No person shall enter this conservation area between the hours of 8:00 p.m. and 6:00 a.m.

Bolsa Bay SMCA prohibits take of all living marine resources is prohibited except the recreational take of finfish by hook-and-line from shore in designated areas only, or take pursuant to routine operation and maintenance, habitat restoration, maintenance dredging, research and education, and maintenance of artificial structures inside the conservation area per any required federal, state and local permits, or activities pursuant to Section 630, or as otherwise authorized by the department.

Boating, swimming, wading, and diving are prohibited within the conservation area.

No person, except state and local law enforcement officers, fire suppression agencies and employees of the department in the performance of their official duties or persons possessing written permission from the department or employees of Signal Corporation and its invitees for the purpose of carrying out oil and gas operations, shall enter this conservation area and remain therein except on established trails, paths, or other designated areas.

No person shall enter this conservation area between the hours of 8:00 p.m. and 6:00 a.m.

==History==
Bolsa Bay SMCA and Bolsa Chica Basin SMCA are two of 36 new marine protected areas adopted by the California Fish and Game Commission in December, 2010 during the third phase of the Marine Life Protection Act Initiative.
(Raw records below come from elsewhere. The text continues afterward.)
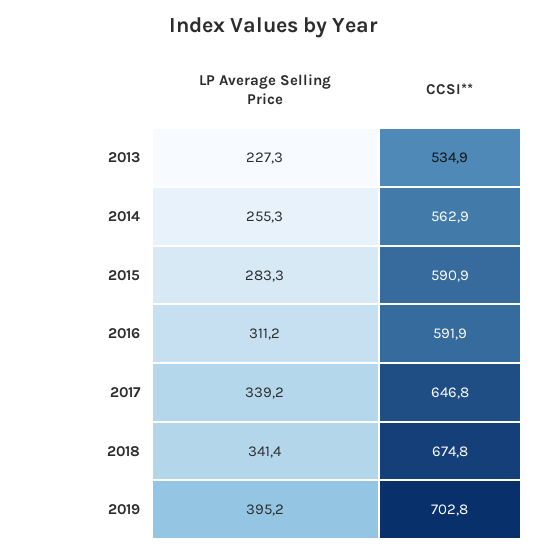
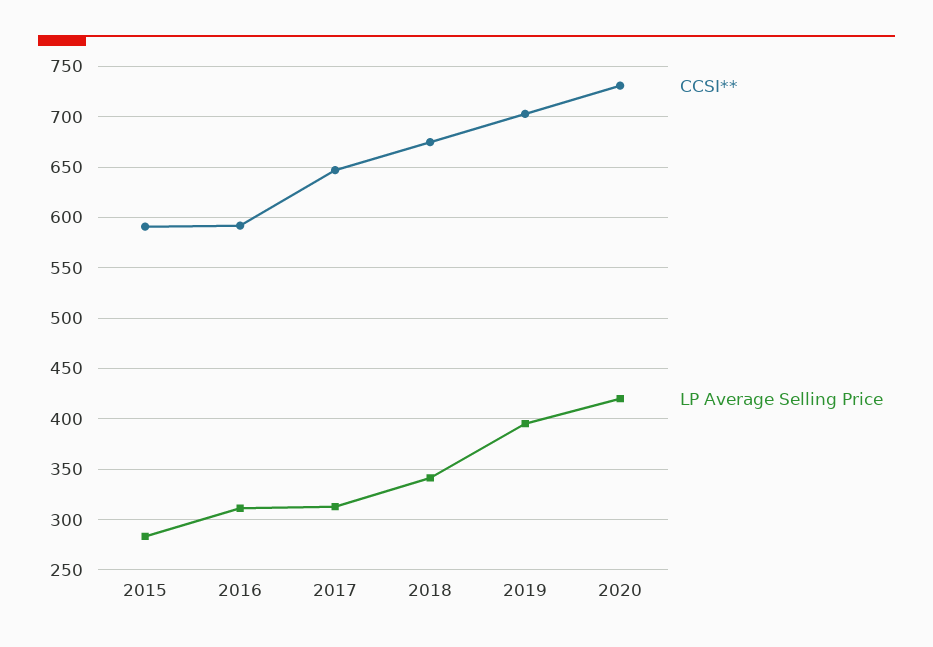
LP Average Selling Price, 2013: 227.3 -> none
CCSI**, 2013: 534.9 -> none
LP Average Selling Price, 2014: 255.3 -> none
CCSI**, 2014: 562.9 -> none
LP Average Selling Price, 2017: 339.2 -> 310
CCSI**, 2020: none -> 730
LP Average Selling Price, 2020: none -> 420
The MLPAI is a collaborative public process to create a statewide network of protected areas along California's coastline.

The south coast's new marine protected areas were designed by local divers, fishermen, conservationists and scientists who comprised the South Coast Regional Stakeholder Group. Their job was to design a network of protected areas that would preserve sensitive sea life and habitats while enhancing recreation, study and education opportunities.

The south coast marine protected areas went into effect in 2012.
p

==Geography and natural features==
Bolsa Bay SMCA and Bolsa Chica Basin are marine protected areas in Orange County.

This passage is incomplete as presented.